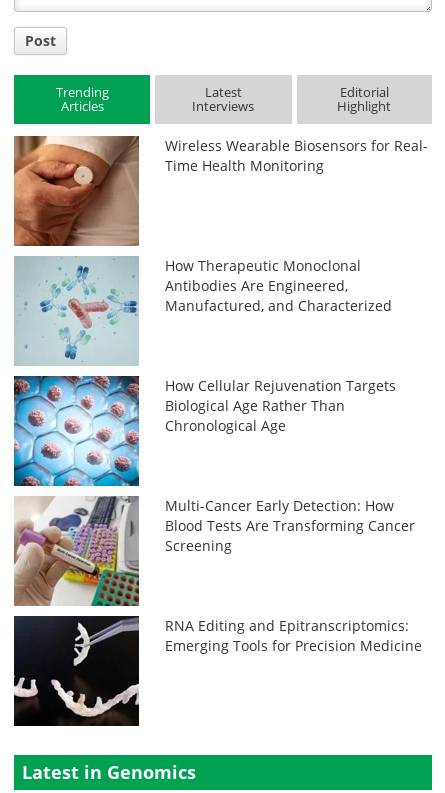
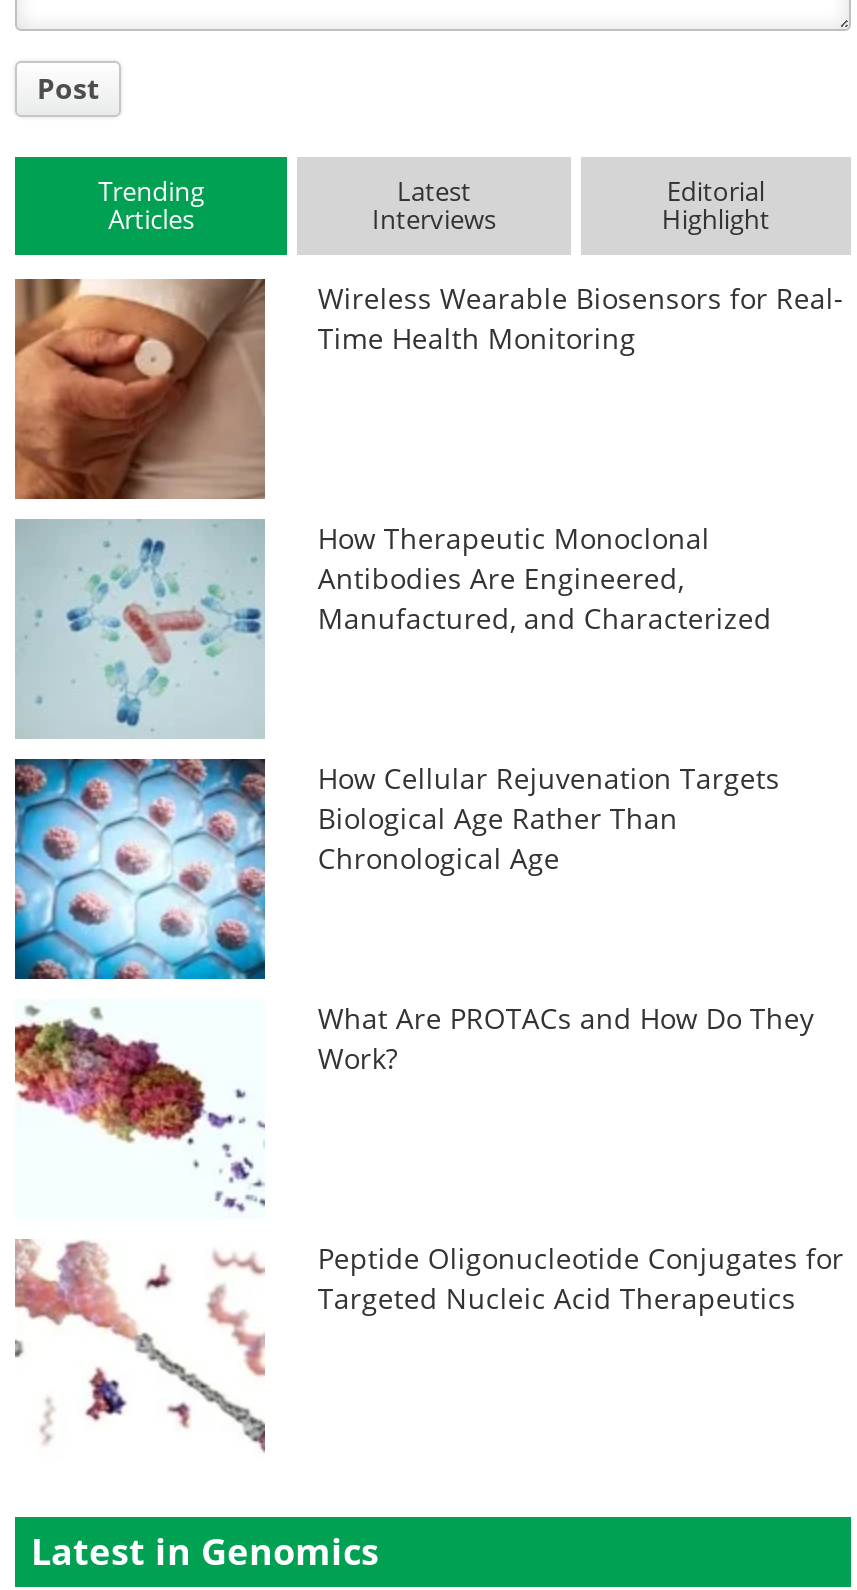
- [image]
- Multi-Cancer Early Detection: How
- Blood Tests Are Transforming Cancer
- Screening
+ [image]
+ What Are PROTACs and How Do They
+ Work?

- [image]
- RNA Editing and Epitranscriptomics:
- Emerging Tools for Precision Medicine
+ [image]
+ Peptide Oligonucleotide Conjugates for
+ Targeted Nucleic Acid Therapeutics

+++

Work to complete = Without including any pictures, print all of the material exactly as given.

Response to this exercise =
- [image]
- Multi-Cancer Early Detection: How
- Blood Tests Are Transforming Cancer
- Screening
+ [image]
+ What Are PROTACs and How Do They
+ Work?

- [image]
- RNA Editing and Epitranscriptomics:
- Emerging Tools for Precision Medicine
+ [image]
+ Peptide Oligonucleotide Conjugates for
+ Targeted Nucleic Acid Therapeutics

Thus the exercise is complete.